Thursday, June 25, 2009

Los últimos días son de descanso.


Si la tierra guarda una cama
y las copas elaboran suficiente espuma,
sería razonable brindar con la botella sobrante de la liturgia
a expensas del cura y de la Iglesia.

Repetir la habitual ceremonia del vaciado
de la palmada, la carcajada y el canto.
Rapiñar semejante derroche de acústica
dedicado a tanto hueso sacro, a tanto desorejado sin jugo.

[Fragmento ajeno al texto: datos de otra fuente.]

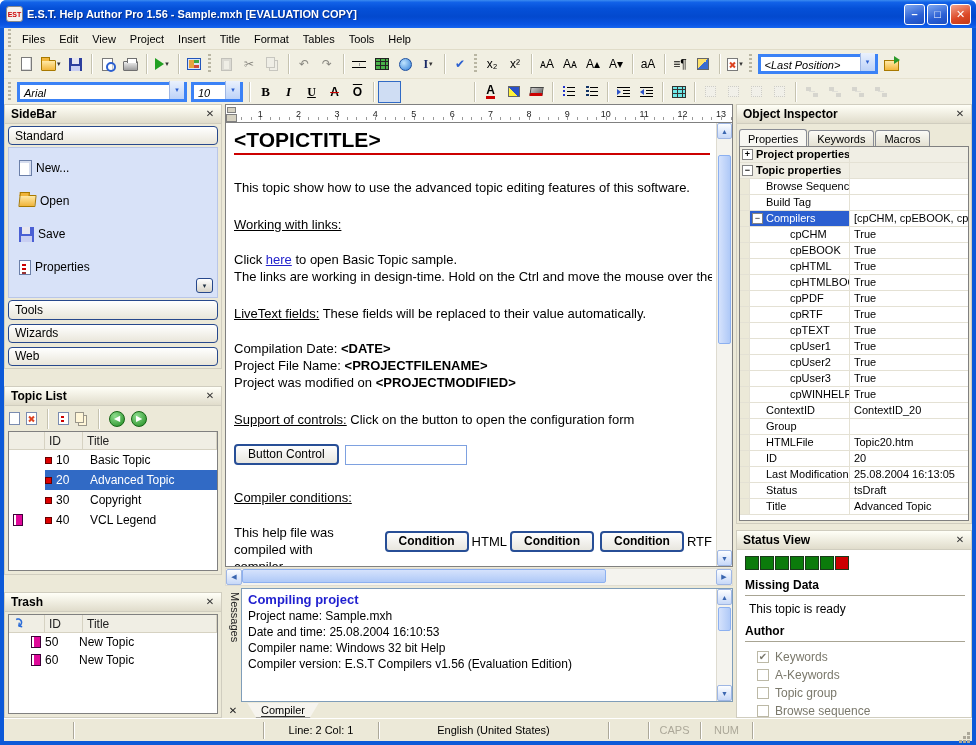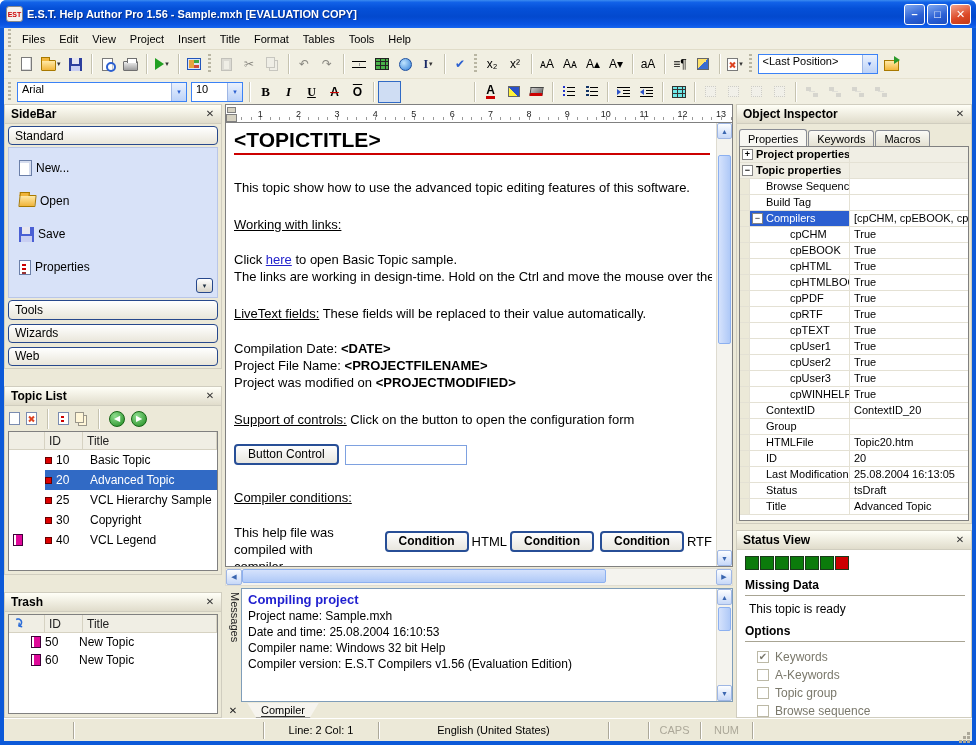"<Last Position>" .tcombo { align-items: flex-start -> flex-end; border: 1px solid #3b82f6 -> 3px solid #3b82f6; font-style: none -> italic }
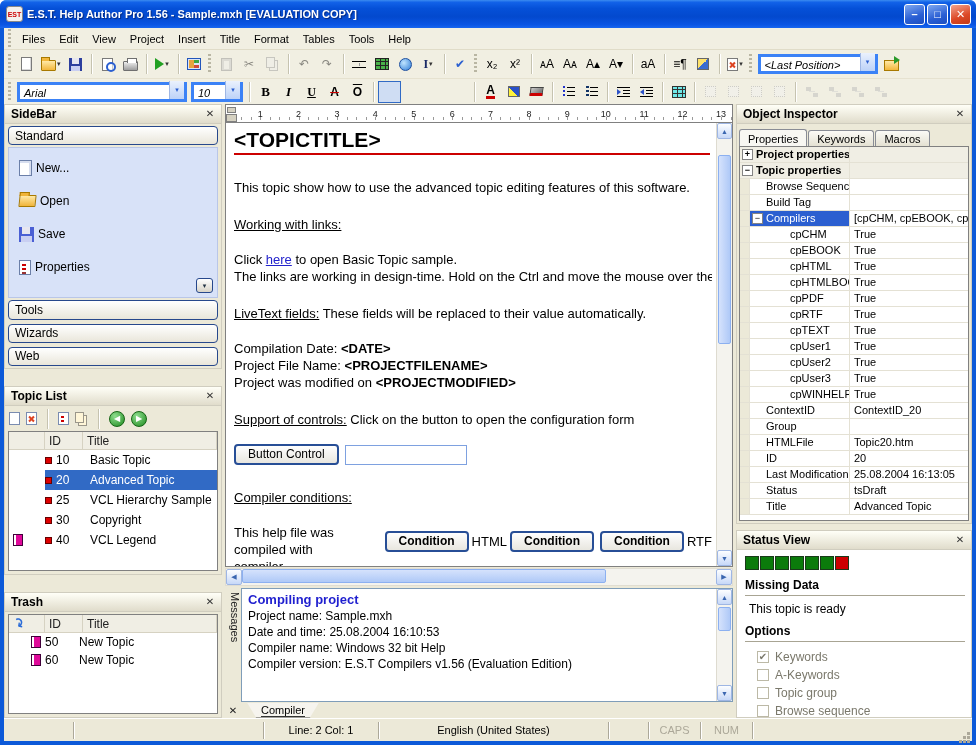"25" div.lrow { html: <div> <span></span> <span> <span></span> <span>25</span> <span>VCL Hierarchy Sample</span> </span> </div> -> none }
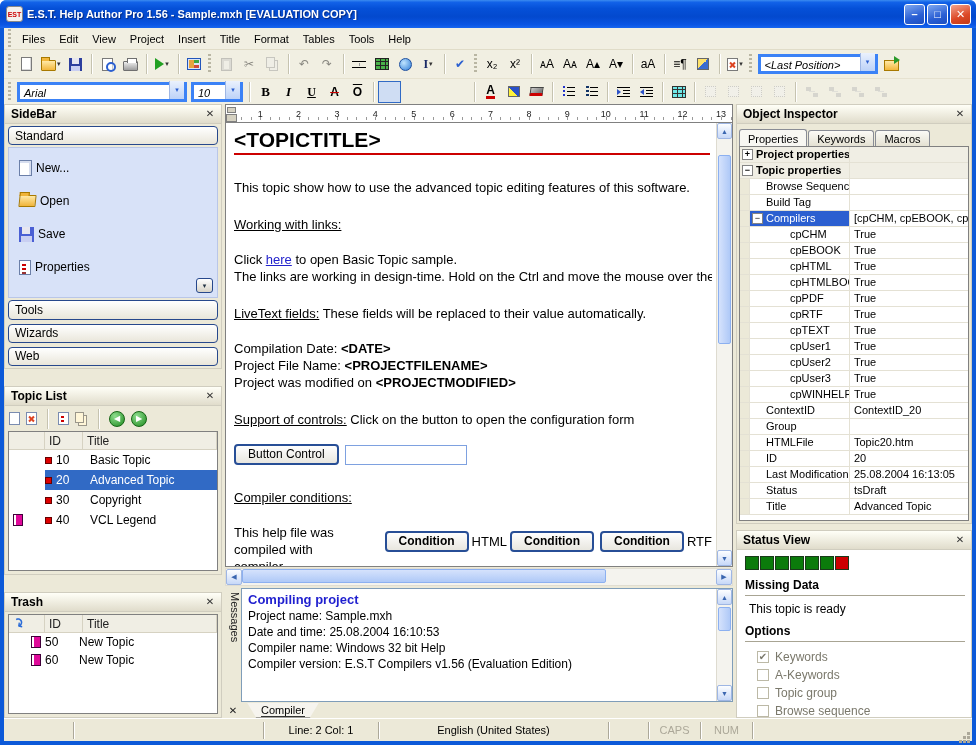"Options" div.sv-h { text: Options -> Author }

Cantar hasta tragarse una tormenta,
vocalizando truenos hasta que duela
y que la percusión la pongan los cristales a costa de su propia integridad
y a riesgo de muchos.

Beberse el cielo norturno hasta trastabillar,
tener que abrazarse para sostenerse pero únicamente hacerlo por afecto.
Beber hasta rebalsar, hasta que no quepa una gota
y se oscurezca lo más obvio.

Brindar por el Diablo y las mujeres
(pero tan solo una vez)
por los amigos que nos dejaron en el camino
los más queridos,
que tuvieron la poca delicadeza de morirse antes,
por la noche
los hogares
y los lobos que ya vienen.

Se los oye y se los huele.
Ya están aquí, un poco antes del tiempo,
porque los últimos días son de descanso.

4 comments:

Nacho G.A. said...

Por lo que se fueron antes,
por lo que nos iremos luego,
por la amistad misma...
Salud!

icordoba said...

Precioso poema

La Fiera said...

Muy groso galad, solo pasaria de ese vino dulzon que sirven las iglesias. Prefiero algo mas salvaje y nutritivo.
Me gusta mucho esta senda liturgica tuya, cuando la recorres hasta el final a todo galope.

Gilgalad said...

Yo también paso, pero el tema de las bebidas hay que arreglarlo con el obispo directamente.